Tuesday, January 1, 2013

Book Review: MISTER PIP by Lloyd Jones

 

At long last, I have finished reading the novel, Mister Pip, written by Lloyd Jones. My copy of this novel was published in 2008. I've probably been reading it for three or four years!!! And it's only 256 pages long. My aunt recommended it to me years ago.

It's the first person narrative of a young woman named Matilda living on an island that is under siege as a small pawn in a multi-island war. She is a young teenager when the book begins and often at odds with her mother, who seems proud, dogmatic and unreasonable. The mother, of course, is worried about the war, her absent husband and her daughter's salvation and physical safety - but from the girl's perspective (and the reader's as well) the mother is simply difficult. We don't discover her super-human strength until late in the book, when it becomes impossible not to admire her, despite her obvious flaws. I will never forget the mother's heroism in her final act of defiance.

With war ravaging the island, they ask Mr. Watts, the island's only white resident, if he will teach school since all of their real teachers have fled. He agrees to do so, but he is not a teacher, so he spends much of every class period reading aloud from Charles Dickens' Great Expectations. The children are entranced by the story of Pip, which takes them away from their war-torn island to 19th century England, providing a much-needed escape. The children return to their huts at night and share story developments with their parents, who have no other source of entertainment. The entire island is caught up in the book, until the book disappears. The children and Mr. Watts then try to re-create the book in fragments from memory. Mathilda, our narrator, remembers it best and is Mr. Watts' favorite pupil.
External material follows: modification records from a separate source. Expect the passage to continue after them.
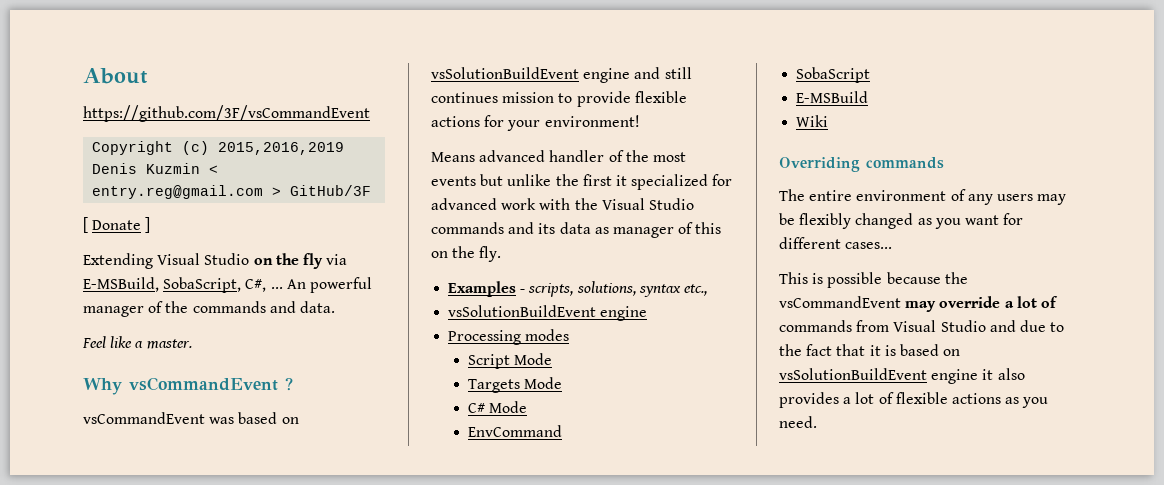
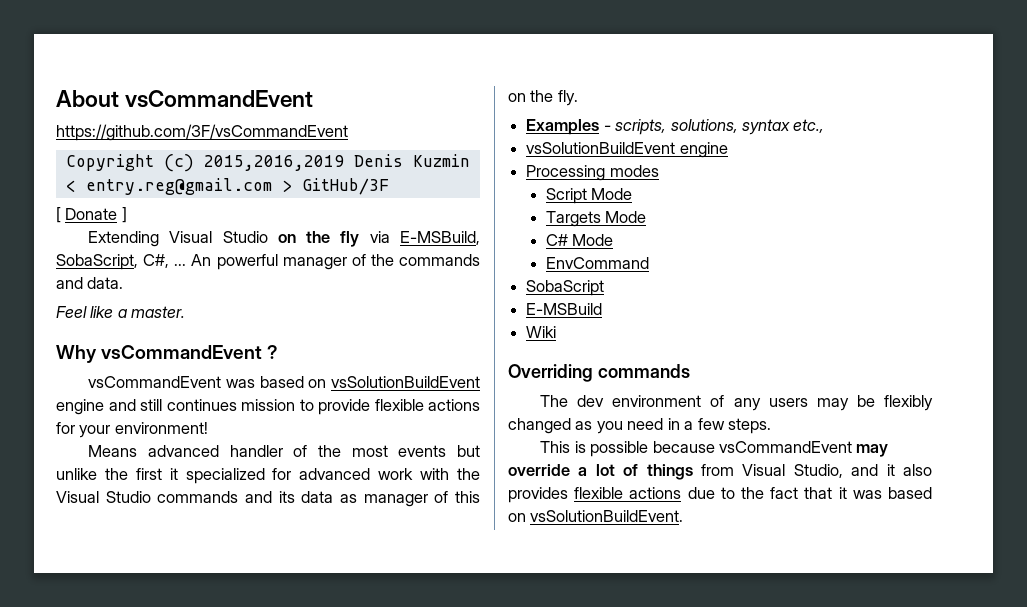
(148, 76) none -> [125,90,314,108] vsCommandEvent
[809,190,853,201] entire -> [577,395,605,407] dev
[964,213,1024,225] [779,237,893,249] want for different cases... -> [627,418,772,434] need in a few steps.
[944,272,968,284] the -> (715, 447) none
[779,320,852,332] commands -> [646,464,693,480] things
[940,320,1016,332] Studio and -> [793,464,932,478] [508,487,682,503] Studio, and it also provides flexible actions
[884,344,961,356] [779,368,1025,384] [779,392,1049,408] [779,416,817,428] is based on vsSolutionBuildEvent engine it also provides a lot of flexible actions as you need. -> [852,487,932,499] [508,510,684,522] was based on vsSolutionBuildEvent.

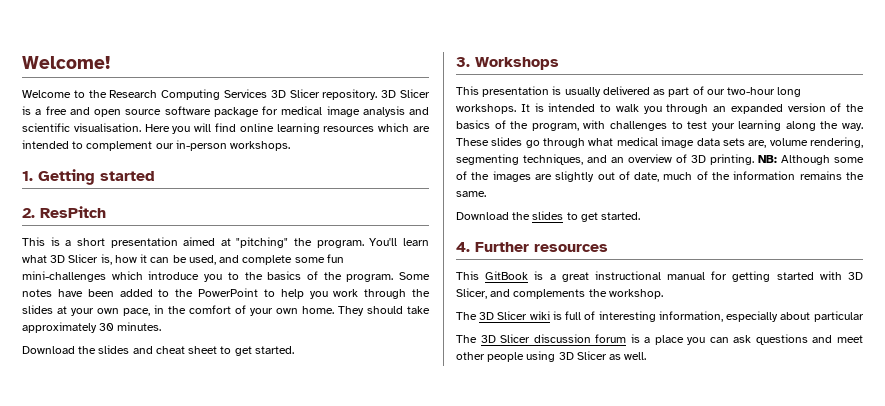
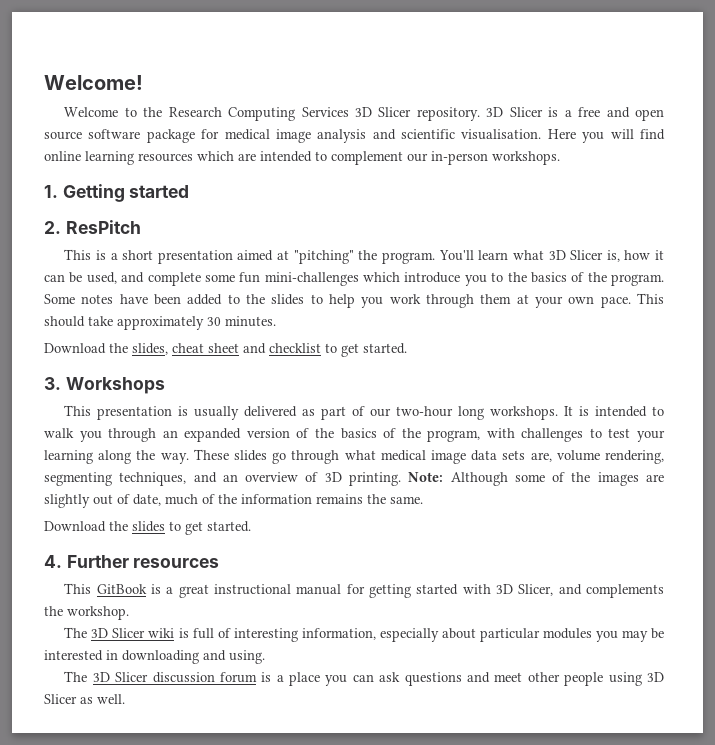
[198,288,258,297] PowerPoint -> [271,294,305,305] slides
[411,289,430,297] [22,305,53,314] the slides -> [480,294,512,304] them
[123,305,364,316] pace, in the comfort of your own home. They -> [600,293,664,308] pace. This
[98,345,218,354] slides and cheat sheet -> [132,343,321,355] slides, cheat sheet and checklist
[758,155,777,163] NB: -> [408,472,444,482] Note:
(864, 316) none -> [542,628,664,642] [44,650,265,664] modules you may be interested in downloading and using.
When evil soldiers arrive to destroy all of their possessions and terrorize the residents of the village, Mr. Watts tells them his name is Mr. Pip. He regales them with mostly true but sometimes made-up tales of his life, hoping to escape the island on a boat at the end of the seven-night story.

I won't tell you how it ends, but it is shocking and disturbing -- man's inhumanity to man (and woman), man's (and woman's) humanity and bravery, young woman's instinct to survive and, later, thrive, despite the devastations of war.

These things happen. We go on. We remember. We will never forget.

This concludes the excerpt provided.